Abstract
We motivate and present a corpus of scripted and spontaneous speech in both the native and the non-native language of talkers from various language backgrounds. Using corpus recordings from 11 native English and 11 late Mandarin-English bilinguals we compared speech timing across native English, native Mandarin, and Mandarin-accented English. Findings showed similarities across native Mandarin and native English in speaking rate and in reduction of the number of acoustic relative to orthographic syllables. The two languages differed in silence-to-speech ratio and in the number of words between pauses, possibly reflecting phrase-level structural differences between English and Mandarin. Non-native English had a significantly slower speaking rate and lower rate of syllable reduction than both native English and native Mandarin. But, non-native English was similar to native English in terms of silence-to-speech ratio and was similar to native Mandarin in terms of words per pause. Finally, some talker-specificity in terms of (non)optimal speech timing appeared to transfer from native to non-native speech within the Mandarin-English bilinguals. These findings provide an empirical base for testing how language-dependent, structural features combine with general features of non-native speech production and with talker-dependent features in determining foreign-language speech production.

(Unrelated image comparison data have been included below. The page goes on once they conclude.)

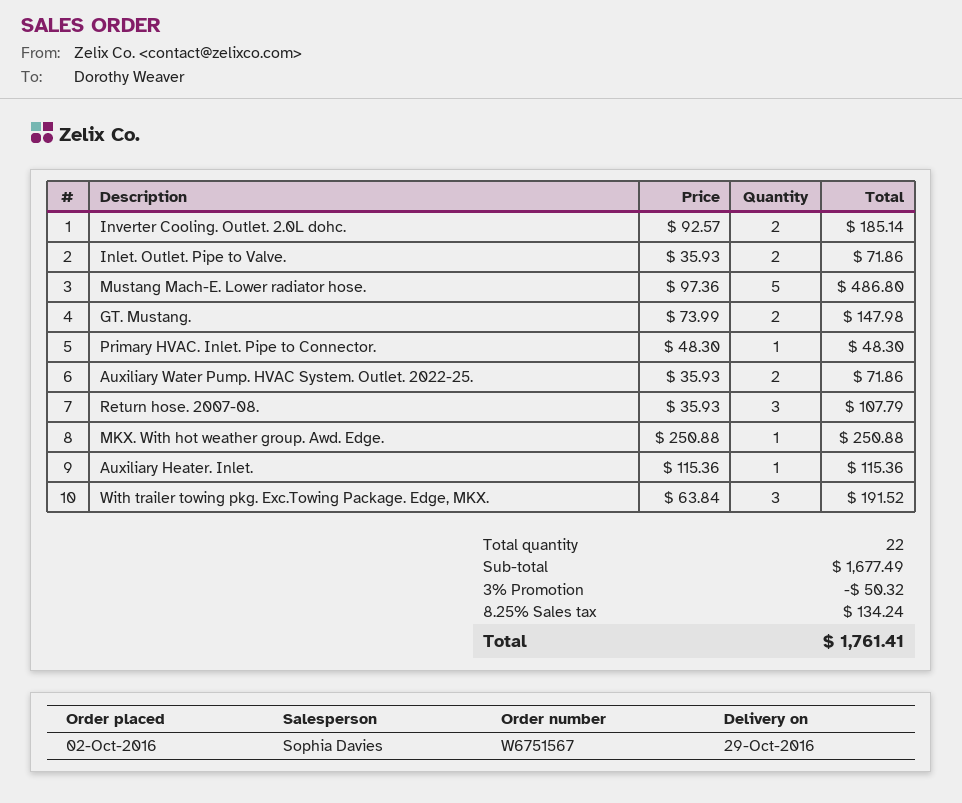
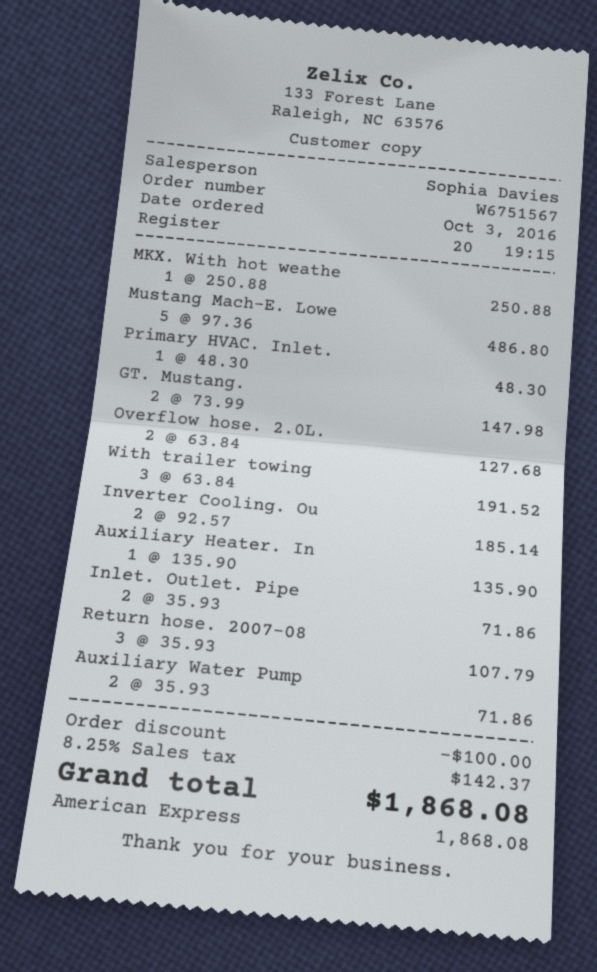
order date: 2016-10-02 -> 2016-10-03
Auxiliary Heater. Inlet.: 1 x 115.36 = 115.36 -> 1 x 135.90 = 135.90
Overflow hose. 2.0L.: none -> 2 x 63.84 = 127.68
discount: 50.32 -> 100.00
tax: 8.25% = 134.24 -> 8.25% = 142.37
total: 1761.41 -> 1868.08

Keywords: cross-language, second-language, speech timing, bilingualism, multi-lingual corpus
1. INTRODUCTION
The traditional approach to analyzing foreign-language speech emphasizes a comparison of the sound systems of the languages in question, seeking aspects of compatibility and conflict in terms of contrastive categories at sub-lexical, lexical, and prosodic levels. For instance, models of cross- and second-language speech perception and production e.g. [1, 3, 8] offer accounts for variation in the ease of acquisition of specific sound contrasts by individuals from specific native language backgrounds in terms of the relationship between the sound structures of the source and target languages.
In addition to source-vs.-target language structural (mis)matches, there are two other sources of variability in speech intelligibility between native and nonnative talkers. First, the cognitive-linguistic demands of non-native language production and perception may impact non-native speech regardless of the bilingual’s native language and the target language. For example, speaking rate is typically slower in non-native than native speech (e.g. [4]). Second, even within monolingual, native talkers there is substantial variation in global acoustic-phonetic features (e.g. speaking rate, overall clarity) [2, 5]. Thus, there may be transfer of these talker-dependent features from native to non-native speech making inter-talker variation in native speech a significant predictor of non-native speech variation.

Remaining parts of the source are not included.